**What to produce**
For the full listing below, write out each entry exactly and exclude the images.

------ Records to process ------

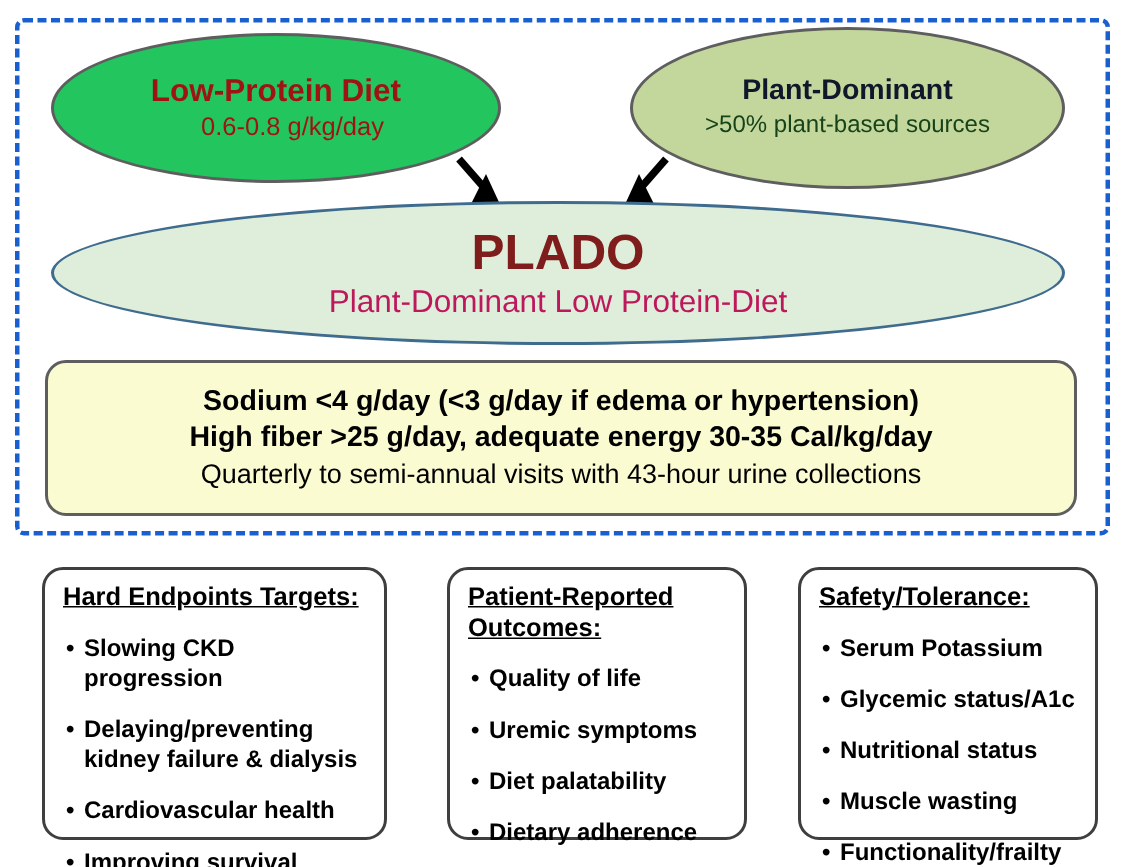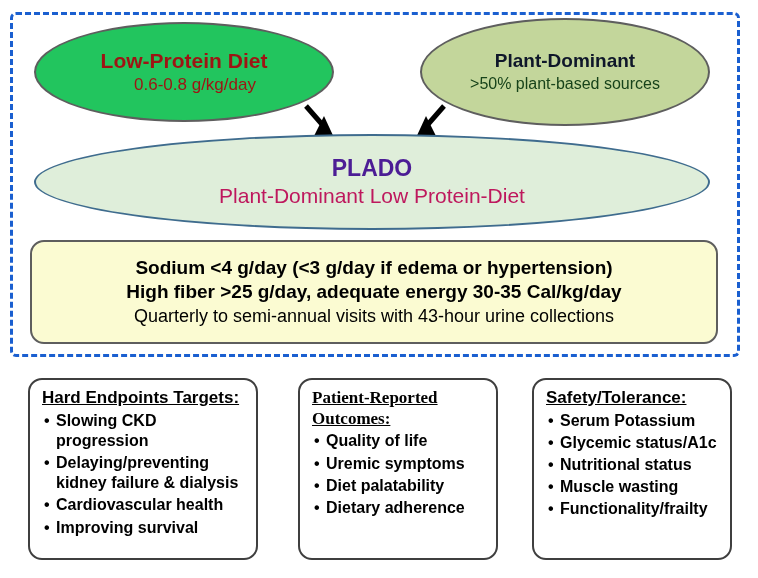--- a/index.html
+++ b/index.html
@@ -92,23 +92,23 @@
 
   #ellipse-plado {
     left: 34px;
     top: 134px;
     width: 676px;
     height: 96px;
     background: #dfeeda;
     border: 2px solid #3f6c8e;
   }
   #ellipse-plado .title {
-    font-size: 23px;
-    font-weight: bold;
-    color: #4c1d95;
+    font-size: 33px;
+    font-weight: bold;
+    color: #7f1d1d;
     line-height: 1.1;
     text-align: center;
   }
   #ellipse-plado .sub {
     font-size: 21px;
     color: #be185d;
     line-height: 1.2;
     margin-top: 2px;
   }
 
@@ -161,34 +161,33 @@
 
   .panel-heading {
     font-size: 17px;
     font-weight: bold;
     text-decoration: underline;
     line-height: 1.22;
     margin-bottom: 2px;
   }
   .panel-heading .cont {
     display: block;
-    font-family: Liberation Serif, serif;
   }
   .panel-list {
     list-style: none;
     margin: 0;
     padding: 0;
   }
   .panel-list li {
     font-size: 16px;
     font-weight: bold;
     line-height: 1.26;
     padding-left: 14px;
     position: relative;
-    margin-top: 2px;
+    margin-top: 14px;
   }
   .panel-list li::before {
     content: "\2022";
     position: absolute;
     left: 2px;
     top: 0;
   }
 </style>
 </head>
 <body>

------

**Answer below**
--- a/index.html
+++ b/index.html
@@ -92,23 +92,23 @@
 
   #ellipse-plado {
     left: 34px;
     top: 134px;
     width: 676px;
     height: 96px;
     background: #dfeeda;
     border: 2px solid #3f6c8e;
   }
   #ellipse-plado .title {
-    font-size: 23px;
-    font-weight: bold;
-    color: #4c1d95;
+    font-size: 33px;
+    font-weight: bold;
+    color: #7f1d1d;
     line-height: 1.1;
     text-align: center;
   }
   #ellipse-plado .sub {
     font-size: 21px;
     color: #be185d;
     line-height: 1.2;
     margin-top: 2px;
   }
 
@@ -161,34 +161,33 @@
 
   .panel-heading {
     font-size: 17px;
     font-weight: bold;
     text-decoration: underline;
     line-height: 1.22;
     margin-bottom: 2px;
   }
   .panel-heading .cont {
     display: block;
-    font-family: Liberation Serif, serif;
   }
   .panel-list {
     list-style: none;
     margin: 0;
     padding: 0;
   }
   .panel-list li {
     font-size: 16px;
     font-weight: bold;
     line-height: 1.26;
     padding-left: 14px;
     position: relative;
-    margin-top: 2px;
+    margin-top: 14px;
   }
   .panel-list li::before {
     content: "\2022";
     position: absolute;
     left: 2px;
     top: 0;
   }
 </style>
 </head>
 <body>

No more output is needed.